Activity -> Return the data below exactly, stopping after the line with "[39,755,631,785] Esa página".

Stored items from a collection
=== Begin Enclosure ===
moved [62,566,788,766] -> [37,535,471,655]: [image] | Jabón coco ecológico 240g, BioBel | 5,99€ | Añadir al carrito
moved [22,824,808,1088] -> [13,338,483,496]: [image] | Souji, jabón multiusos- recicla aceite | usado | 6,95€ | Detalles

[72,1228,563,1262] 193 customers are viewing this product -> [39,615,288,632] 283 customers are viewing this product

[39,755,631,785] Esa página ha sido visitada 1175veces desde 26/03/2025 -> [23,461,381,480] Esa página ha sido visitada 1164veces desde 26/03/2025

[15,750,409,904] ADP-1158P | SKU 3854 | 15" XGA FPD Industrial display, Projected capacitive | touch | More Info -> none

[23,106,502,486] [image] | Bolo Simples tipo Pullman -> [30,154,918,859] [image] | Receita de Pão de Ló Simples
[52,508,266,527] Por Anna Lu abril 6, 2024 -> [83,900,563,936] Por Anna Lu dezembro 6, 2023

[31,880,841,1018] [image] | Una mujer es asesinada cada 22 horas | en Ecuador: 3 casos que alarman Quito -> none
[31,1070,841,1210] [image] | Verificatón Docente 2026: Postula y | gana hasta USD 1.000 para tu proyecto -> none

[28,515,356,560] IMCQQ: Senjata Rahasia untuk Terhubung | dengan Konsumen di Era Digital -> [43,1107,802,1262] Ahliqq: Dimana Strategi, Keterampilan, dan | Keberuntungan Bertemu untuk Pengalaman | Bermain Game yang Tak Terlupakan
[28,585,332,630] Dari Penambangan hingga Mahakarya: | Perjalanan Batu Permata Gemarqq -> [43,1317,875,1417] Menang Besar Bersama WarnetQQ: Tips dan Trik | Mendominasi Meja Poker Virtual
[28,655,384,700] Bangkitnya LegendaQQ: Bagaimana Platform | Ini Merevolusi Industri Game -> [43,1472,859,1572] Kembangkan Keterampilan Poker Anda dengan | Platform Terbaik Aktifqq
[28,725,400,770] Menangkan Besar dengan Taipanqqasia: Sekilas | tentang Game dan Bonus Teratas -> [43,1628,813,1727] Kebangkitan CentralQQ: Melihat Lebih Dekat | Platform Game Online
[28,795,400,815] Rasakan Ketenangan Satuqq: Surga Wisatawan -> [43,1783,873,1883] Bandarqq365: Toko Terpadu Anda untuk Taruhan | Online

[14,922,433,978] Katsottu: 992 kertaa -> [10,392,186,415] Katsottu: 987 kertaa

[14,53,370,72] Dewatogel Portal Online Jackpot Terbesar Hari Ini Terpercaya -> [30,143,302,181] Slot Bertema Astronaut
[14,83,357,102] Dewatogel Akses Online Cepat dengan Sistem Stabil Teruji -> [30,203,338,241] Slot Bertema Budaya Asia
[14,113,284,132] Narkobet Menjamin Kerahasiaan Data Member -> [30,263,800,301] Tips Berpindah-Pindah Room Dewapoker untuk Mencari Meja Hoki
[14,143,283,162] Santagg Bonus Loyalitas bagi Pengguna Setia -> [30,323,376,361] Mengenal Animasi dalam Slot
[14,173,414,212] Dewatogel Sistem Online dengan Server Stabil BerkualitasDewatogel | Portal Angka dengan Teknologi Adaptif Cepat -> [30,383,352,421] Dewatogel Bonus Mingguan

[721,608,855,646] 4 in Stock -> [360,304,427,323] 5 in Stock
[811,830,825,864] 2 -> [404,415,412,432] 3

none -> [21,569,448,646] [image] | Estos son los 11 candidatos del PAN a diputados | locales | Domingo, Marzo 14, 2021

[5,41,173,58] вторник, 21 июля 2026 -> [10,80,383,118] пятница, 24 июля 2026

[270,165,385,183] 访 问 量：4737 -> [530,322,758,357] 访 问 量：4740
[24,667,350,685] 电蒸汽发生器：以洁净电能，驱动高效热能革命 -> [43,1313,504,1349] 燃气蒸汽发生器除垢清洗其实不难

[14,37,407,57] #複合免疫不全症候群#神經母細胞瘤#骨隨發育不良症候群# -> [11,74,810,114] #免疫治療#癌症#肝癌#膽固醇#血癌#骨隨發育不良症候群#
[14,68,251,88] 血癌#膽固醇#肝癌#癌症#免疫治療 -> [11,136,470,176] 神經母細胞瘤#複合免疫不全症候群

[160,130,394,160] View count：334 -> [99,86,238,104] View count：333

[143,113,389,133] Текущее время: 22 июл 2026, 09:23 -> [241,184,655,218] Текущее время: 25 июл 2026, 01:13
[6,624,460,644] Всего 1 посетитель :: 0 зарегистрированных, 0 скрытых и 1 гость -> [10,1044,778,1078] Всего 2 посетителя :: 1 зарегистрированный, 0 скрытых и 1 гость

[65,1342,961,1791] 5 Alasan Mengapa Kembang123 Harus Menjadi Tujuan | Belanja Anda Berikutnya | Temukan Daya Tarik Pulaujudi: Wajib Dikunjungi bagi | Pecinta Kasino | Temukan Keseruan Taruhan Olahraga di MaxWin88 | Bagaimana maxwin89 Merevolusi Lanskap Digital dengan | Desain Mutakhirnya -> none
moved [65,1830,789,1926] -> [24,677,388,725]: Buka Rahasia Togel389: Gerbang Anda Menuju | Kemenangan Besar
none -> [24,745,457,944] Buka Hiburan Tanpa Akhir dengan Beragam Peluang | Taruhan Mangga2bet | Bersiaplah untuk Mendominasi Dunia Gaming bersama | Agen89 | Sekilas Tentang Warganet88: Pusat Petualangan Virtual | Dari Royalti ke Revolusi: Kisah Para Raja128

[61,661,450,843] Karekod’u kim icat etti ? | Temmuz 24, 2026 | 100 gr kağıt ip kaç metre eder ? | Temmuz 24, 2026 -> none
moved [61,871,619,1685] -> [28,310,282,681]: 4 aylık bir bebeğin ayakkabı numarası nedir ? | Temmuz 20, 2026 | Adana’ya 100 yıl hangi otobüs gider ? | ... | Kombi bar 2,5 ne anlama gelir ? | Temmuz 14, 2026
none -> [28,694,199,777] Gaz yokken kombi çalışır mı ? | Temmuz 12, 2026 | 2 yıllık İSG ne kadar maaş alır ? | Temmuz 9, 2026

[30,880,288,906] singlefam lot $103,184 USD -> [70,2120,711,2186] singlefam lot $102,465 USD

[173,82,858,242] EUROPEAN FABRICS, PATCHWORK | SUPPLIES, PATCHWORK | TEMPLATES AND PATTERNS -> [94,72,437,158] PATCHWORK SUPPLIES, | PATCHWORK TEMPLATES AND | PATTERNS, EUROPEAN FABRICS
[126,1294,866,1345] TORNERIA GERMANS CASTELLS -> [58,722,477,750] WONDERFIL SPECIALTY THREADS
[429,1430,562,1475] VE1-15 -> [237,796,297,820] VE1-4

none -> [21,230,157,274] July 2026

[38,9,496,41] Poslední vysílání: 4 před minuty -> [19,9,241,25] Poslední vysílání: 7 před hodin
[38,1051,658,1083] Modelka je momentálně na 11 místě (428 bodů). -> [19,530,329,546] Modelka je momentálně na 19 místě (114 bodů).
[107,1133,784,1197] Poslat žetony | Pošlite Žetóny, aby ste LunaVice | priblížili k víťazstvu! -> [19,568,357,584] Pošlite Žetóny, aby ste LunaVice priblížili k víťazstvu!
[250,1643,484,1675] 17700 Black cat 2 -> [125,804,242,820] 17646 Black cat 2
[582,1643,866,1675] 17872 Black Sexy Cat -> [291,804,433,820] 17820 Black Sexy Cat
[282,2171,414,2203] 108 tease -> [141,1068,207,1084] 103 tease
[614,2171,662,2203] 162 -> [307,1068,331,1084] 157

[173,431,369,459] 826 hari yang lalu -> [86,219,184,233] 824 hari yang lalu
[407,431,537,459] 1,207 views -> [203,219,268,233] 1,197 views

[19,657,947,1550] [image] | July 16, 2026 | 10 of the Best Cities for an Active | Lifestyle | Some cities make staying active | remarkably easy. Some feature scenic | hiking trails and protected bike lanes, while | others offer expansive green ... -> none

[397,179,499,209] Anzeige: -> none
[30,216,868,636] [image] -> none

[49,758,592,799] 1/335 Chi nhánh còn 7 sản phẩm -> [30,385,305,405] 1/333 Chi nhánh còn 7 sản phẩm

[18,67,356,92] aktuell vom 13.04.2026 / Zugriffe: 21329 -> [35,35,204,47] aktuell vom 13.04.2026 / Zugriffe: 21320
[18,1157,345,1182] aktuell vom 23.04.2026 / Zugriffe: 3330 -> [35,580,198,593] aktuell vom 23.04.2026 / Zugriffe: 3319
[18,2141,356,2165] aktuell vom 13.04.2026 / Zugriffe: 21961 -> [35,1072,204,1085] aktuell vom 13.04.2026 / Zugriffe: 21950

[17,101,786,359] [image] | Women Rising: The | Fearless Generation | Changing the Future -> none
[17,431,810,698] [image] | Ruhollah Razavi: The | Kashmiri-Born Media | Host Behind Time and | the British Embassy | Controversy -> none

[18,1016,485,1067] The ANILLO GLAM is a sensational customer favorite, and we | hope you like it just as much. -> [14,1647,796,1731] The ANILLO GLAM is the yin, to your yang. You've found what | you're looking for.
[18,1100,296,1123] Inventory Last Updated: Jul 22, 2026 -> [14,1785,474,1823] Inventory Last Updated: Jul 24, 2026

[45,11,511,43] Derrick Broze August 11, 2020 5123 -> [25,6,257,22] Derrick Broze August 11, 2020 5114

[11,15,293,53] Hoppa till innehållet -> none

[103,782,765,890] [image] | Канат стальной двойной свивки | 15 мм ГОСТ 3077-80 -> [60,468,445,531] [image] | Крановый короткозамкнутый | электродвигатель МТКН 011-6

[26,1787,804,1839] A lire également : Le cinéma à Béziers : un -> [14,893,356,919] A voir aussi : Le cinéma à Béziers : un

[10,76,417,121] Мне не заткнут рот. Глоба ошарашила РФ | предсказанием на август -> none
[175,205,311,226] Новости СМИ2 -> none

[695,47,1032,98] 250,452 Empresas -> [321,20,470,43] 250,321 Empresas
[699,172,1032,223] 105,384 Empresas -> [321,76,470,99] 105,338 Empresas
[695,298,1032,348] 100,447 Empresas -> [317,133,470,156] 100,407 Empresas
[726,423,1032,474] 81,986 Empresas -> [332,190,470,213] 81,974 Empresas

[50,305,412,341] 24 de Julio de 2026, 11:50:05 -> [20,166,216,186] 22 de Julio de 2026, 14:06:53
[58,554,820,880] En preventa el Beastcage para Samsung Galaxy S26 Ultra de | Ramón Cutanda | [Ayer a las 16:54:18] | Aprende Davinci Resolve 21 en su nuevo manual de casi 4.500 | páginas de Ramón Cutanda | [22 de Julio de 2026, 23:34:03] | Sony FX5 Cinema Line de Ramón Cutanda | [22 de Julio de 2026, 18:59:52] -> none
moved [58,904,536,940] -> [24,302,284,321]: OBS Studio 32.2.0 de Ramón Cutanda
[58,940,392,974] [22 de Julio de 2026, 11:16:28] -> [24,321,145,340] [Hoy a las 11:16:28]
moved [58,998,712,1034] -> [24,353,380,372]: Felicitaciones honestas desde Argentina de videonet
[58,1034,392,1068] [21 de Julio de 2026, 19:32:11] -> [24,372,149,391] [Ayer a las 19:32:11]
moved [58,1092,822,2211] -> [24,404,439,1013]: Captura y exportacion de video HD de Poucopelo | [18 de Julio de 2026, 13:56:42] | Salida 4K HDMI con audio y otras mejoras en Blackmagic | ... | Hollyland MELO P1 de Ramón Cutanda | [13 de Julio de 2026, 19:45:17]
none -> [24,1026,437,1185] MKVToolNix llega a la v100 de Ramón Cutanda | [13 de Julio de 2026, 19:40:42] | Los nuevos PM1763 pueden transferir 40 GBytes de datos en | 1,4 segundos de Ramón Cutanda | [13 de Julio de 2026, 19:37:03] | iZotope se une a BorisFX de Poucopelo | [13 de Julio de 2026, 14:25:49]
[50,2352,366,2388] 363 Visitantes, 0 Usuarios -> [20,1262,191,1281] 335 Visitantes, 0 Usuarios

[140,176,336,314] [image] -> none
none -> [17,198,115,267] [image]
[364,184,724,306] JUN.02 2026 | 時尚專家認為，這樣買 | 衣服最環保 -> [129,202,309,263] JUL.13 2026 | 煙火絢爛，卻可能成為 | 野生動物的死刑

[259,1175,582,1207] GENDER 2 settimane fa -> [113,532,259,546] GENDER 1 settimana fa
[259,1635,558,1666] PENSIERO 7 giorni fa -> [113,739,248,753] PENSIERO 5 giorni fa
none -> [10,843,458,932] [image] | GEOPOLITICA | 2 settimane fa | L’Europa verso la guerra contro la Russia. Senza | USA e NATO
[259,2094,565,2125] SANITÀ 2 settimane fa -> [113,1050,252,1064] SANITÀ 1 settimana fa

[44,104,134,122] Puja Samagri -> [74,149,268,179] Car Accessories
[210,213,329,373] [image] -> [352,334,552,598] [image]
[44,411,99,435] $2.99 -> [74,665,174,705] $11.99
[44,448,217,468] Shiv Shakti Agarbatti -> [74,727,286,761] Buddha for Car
=== End Enclosure ===
Written reply ->
moved [62,566,788,766] -> [37,535,471,655]: [image] | Jabón coco ecológico 240g, BioBel | 5,99€ | Añadir al carrito
moved [22,824,808,1088] -> [13,338,483,496]: [image] | Souji, jabón multiusos- recicla aceite | usado | 6,95€ | Detalles

[72,1228,563,1262] 193 customers are viewing this product -> [39,615,288,632] 283 customers are viewing this product

[39,755,631,785] Esa página ha sido visitada 1175veces desde 26/03/2025 -> [23,461,381,480] Esa página ha sido visitada 1164veces desde 26/03/2025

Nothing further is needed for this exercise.